The trial is expected to last through Wednesday.  

Update: Monday, June 28 at 12:01 p.m.

The trial of a Columbia woman charged with murdering one of her husbands is continues for the  fifth day  in Boone County.

The prosecution continues to call witnesses in the case, and the jury is watching more video of interviews Tausha Morton made three years ago with authorities in Alabama.

The trial is expected to last through Wednesday.

 
 

Day 4: Police videos show suspect being questioned

By Mark Slavit - Connectmidmissouri.com

June 24, 2010

BOONE COUNTY, MO. -- Jurors watched more than eight hours of video testimony during the murder trial of a Columbia woman accused of plotting to kill her estranged husband six years ago.

Authorities said Tausha Morton is responsible for the 2004 shooting death of her former husband Mitch Kemp.

Prosecutors played videos of Tausha’s interviews with several Boone County Sheriff investigators.
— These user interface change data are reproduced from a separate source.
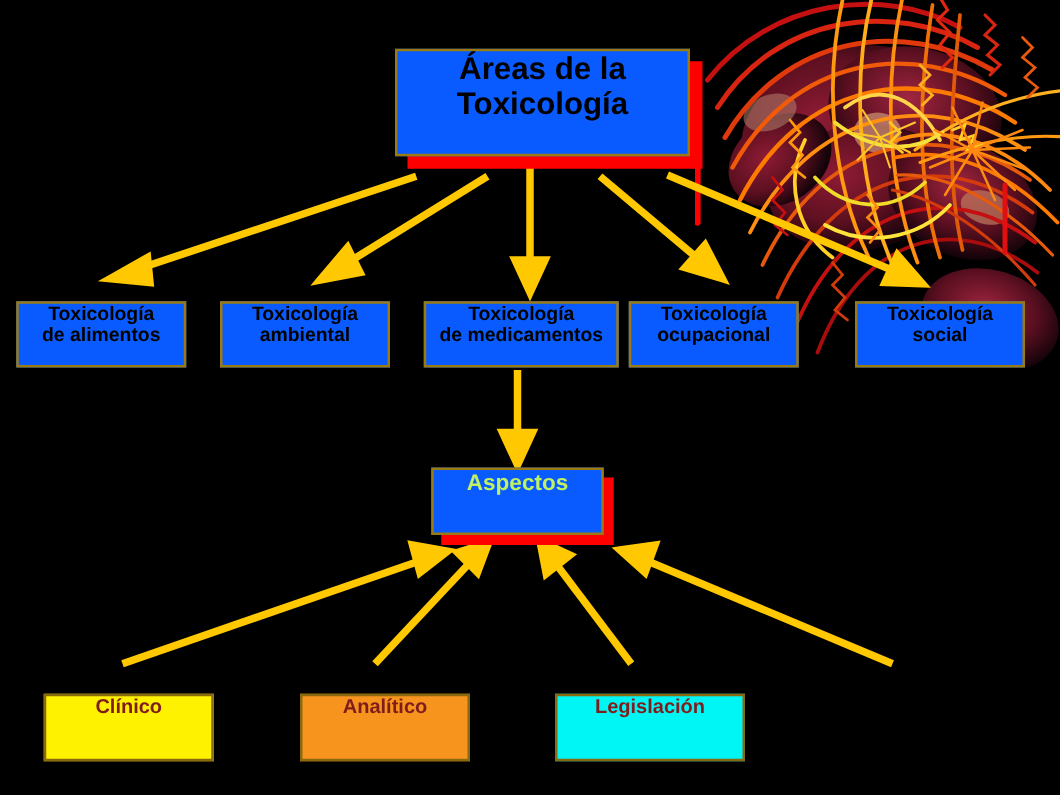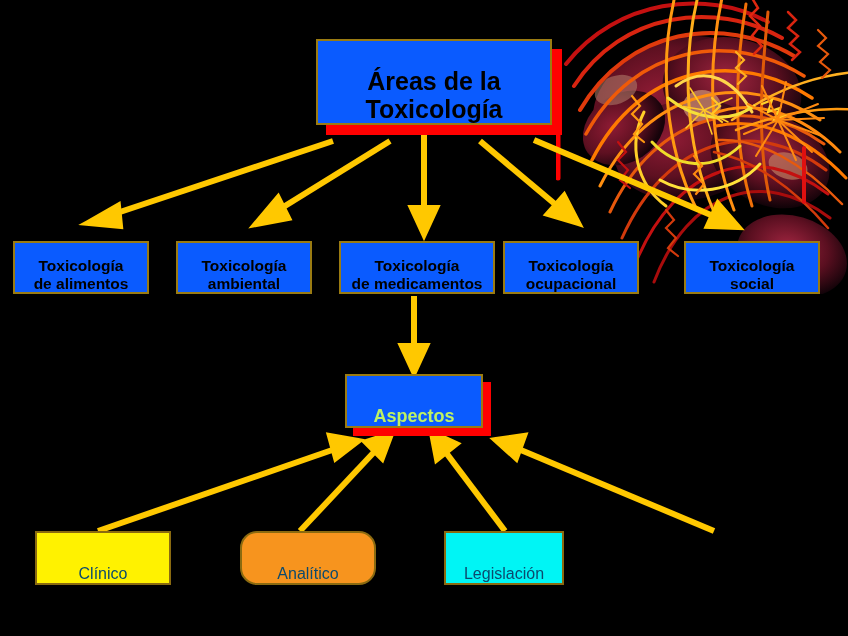"Áreas de la" .node { align-items: flex-end -> flex-start }
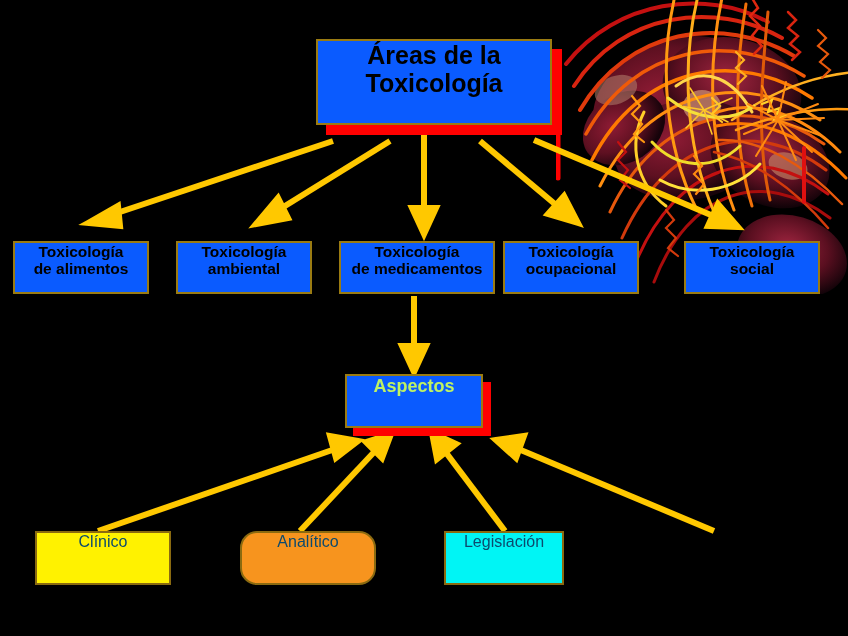"Clínico" .node-leaf { color: #0c4a6e -> #7f1d1d; font-weight: normal -> bold; margin-top: none -> 24px }
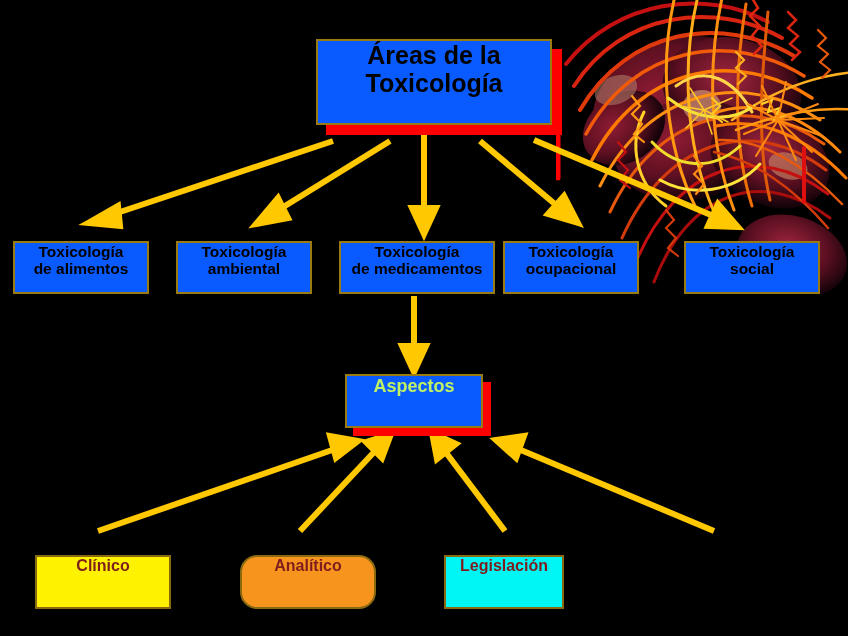"Analítico" div.node { border-radius: 17px -> none }
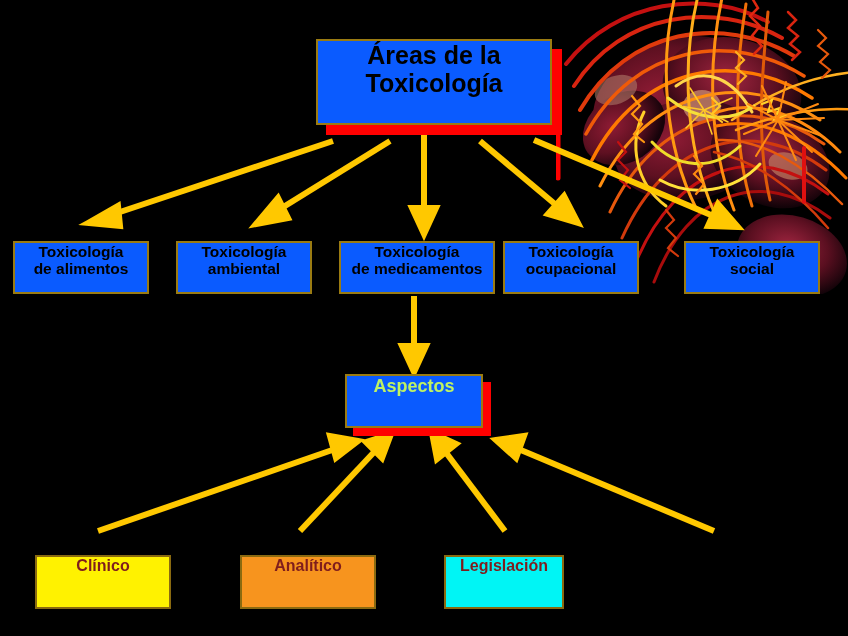"Legislación" div.node { width: 120px -> 152px }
Police took the videos in 2007 while Tausha was living in Alabama.

At first, the videos show that Tausha denied her role in the murder.

Eventually, Tausha used a map to show the exact location of Mitch Kemp’s unmarked grave.

“It’s right here," Tausha Morton said to investigators pointing to a location on a map. "I’m telling you, it’s right here." 

Eventually, Tausha Morton led deputies to Mitch Kemp’s unmarked grave on some property south of Columbia.

The trial will resume Monday morning and is expected to last until Wednesday.

If convicted of first degree murder, Tausha Morton could be sentenced to life in prison.

 
 

Day 3: Ex-boyfriends testify against murder suspect

By Mark Slavit - Connectmidmissouri.com

June 24, 2010

BOONE COUNTY, MO. -- The trial of a Columbia woman accused of plotting to kill her estranged husband 6 years ago continues at the Boone County Courthouse.

It is day three of testimony in the murder trial of Tausha Morton.

Morton faces a charge of first degree murder for the 2004 shooting death of Mitch Kemp.

Six years ago, Tausha Morton was married to two men at the same time. 

Prosecutors said Tausha convinced her husband Greg Morton to shoot and kill her estranged husband Mitch Kemp after accusing Kemp of raping her and her daughter. After the murder, Tausha and Greg divorced. That’s when Keith Jones became Tausha’s new boyfriend and learned about Tausha’s involvement with the murder of Mitch Kemp.

“She said that she met him, I think some place where he was at, a bar or wherever he was," Jones said. "She got him to come back to the farm.  When he got out of the vehicle, Mr. Morton was there and shot him.”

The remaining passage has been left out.